• [The task] Extract the records in full, leaving every picture out.

___ Data provided

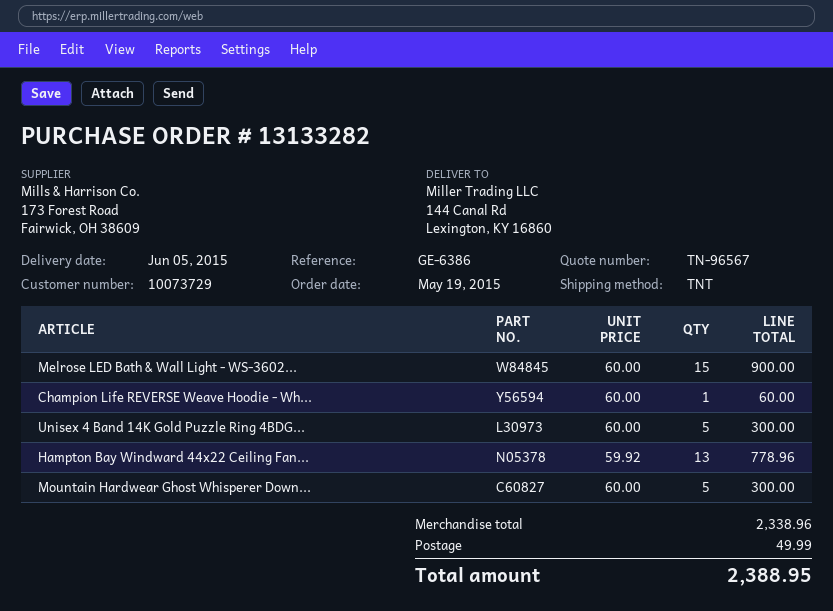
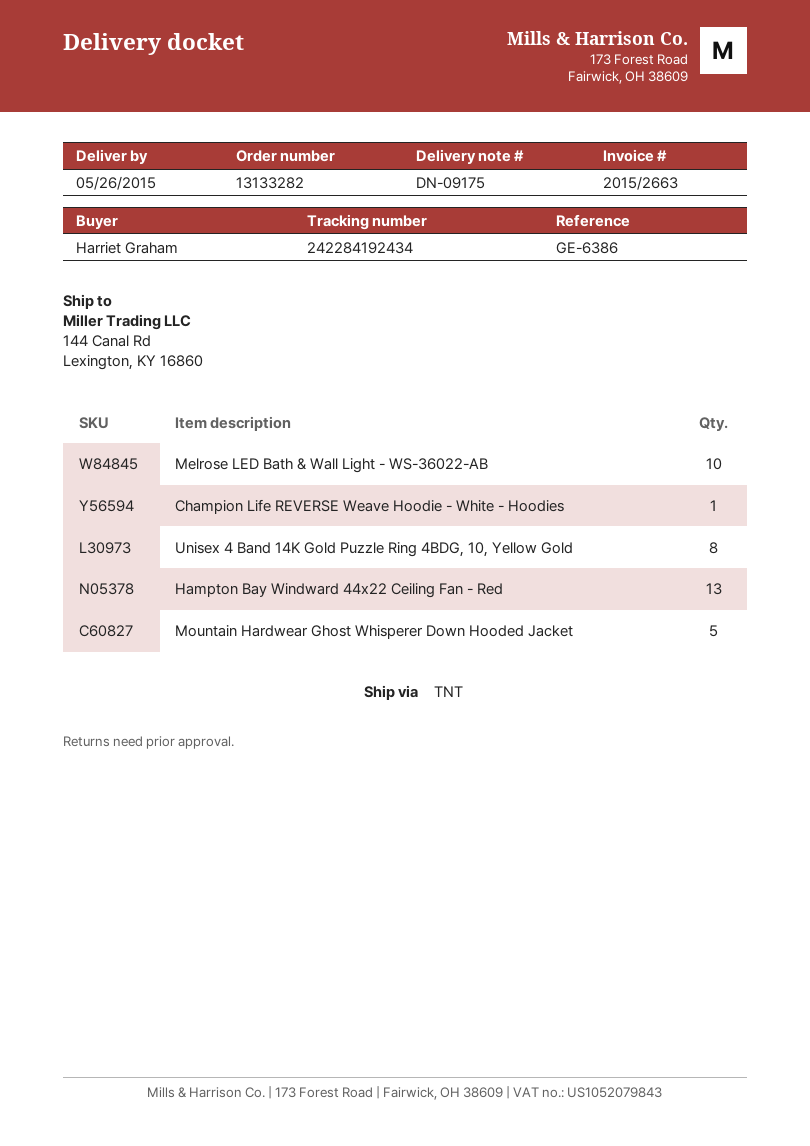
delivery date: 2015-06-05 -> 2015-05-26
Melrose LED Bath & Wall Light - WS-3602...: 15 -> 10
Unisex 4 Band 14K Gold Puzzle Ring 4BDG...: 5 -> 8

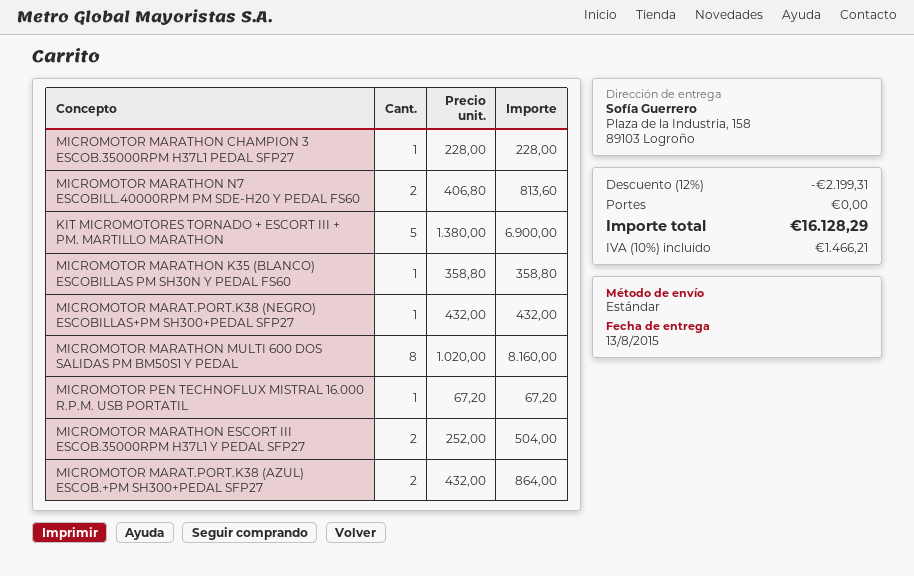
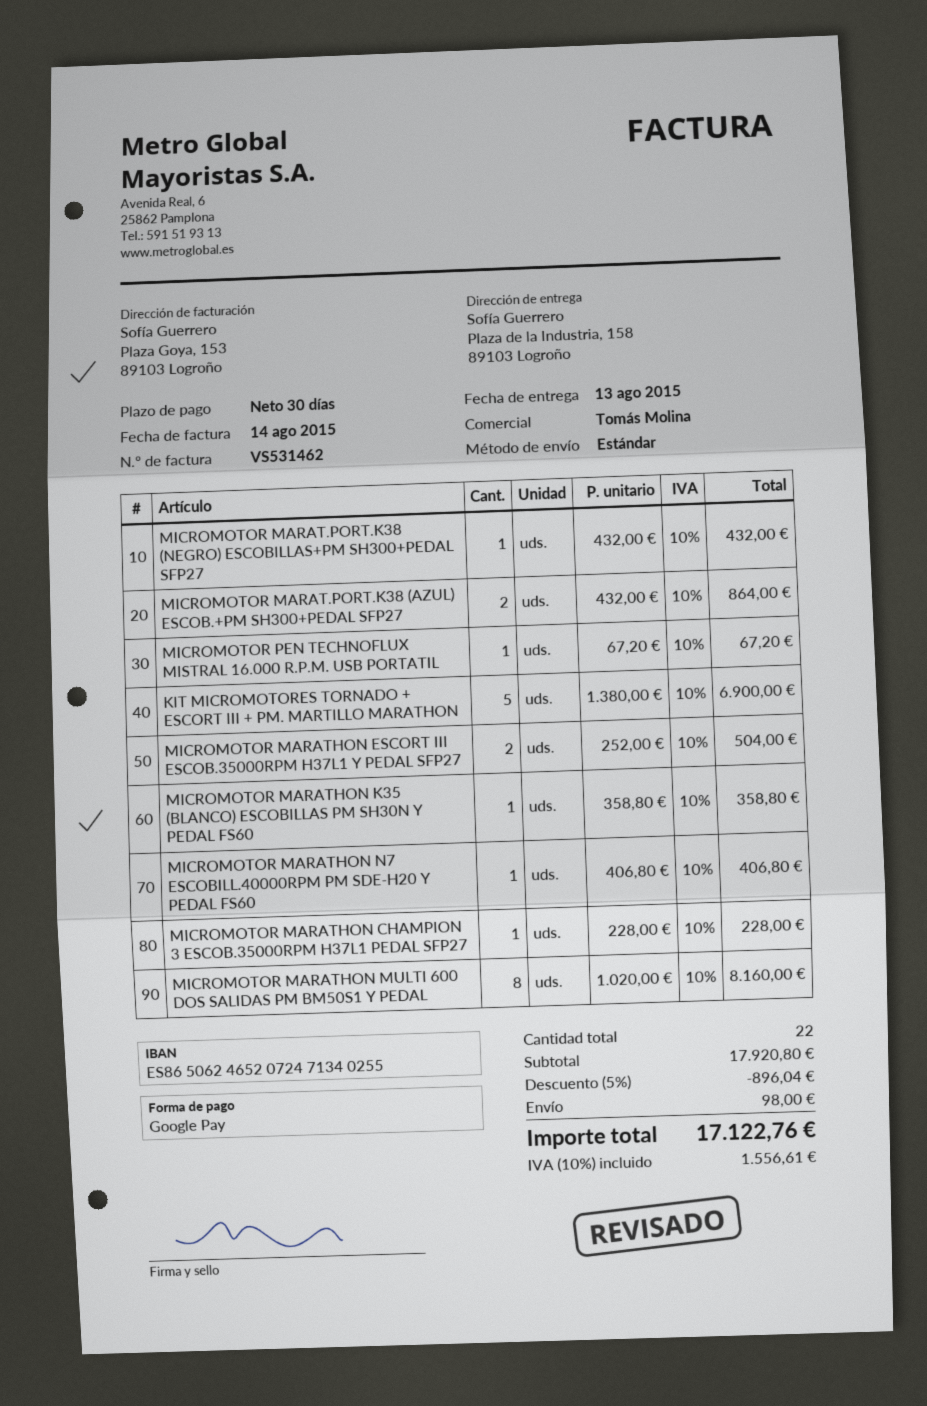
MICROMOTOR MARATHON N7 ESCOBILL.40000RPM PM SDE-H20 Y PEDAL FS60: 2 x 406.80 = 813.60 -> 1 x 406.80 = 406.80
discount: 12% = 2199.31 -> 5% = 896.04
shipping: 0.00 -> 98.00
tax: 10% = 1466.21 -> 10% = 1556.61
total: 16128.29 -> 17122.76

______

• [Task solution]
delivery date: 2015-06-05 -> 2015-05-26
Melrose LED Bath & Wall Light - WS-3602...: 15 -> 10
Unisex 4 Band 14K Gold Puzzle Ring 4BDG...: 5 -> 8

MICROMOTOR MARATHON N7 ESCOBILL.40000RPM PM SDE-H20 Y PEDAL FS60: 2 x 406.80 = 813.60 -> 1 x 406.80 = 406.80
discount: 12% = 2199.31 -> 5% = 896.04
shipping: 0.00 -> 98.00
tax: 10% = 1466.21 -> 10% = 1556.61
total: 16128.29 -> 17122.76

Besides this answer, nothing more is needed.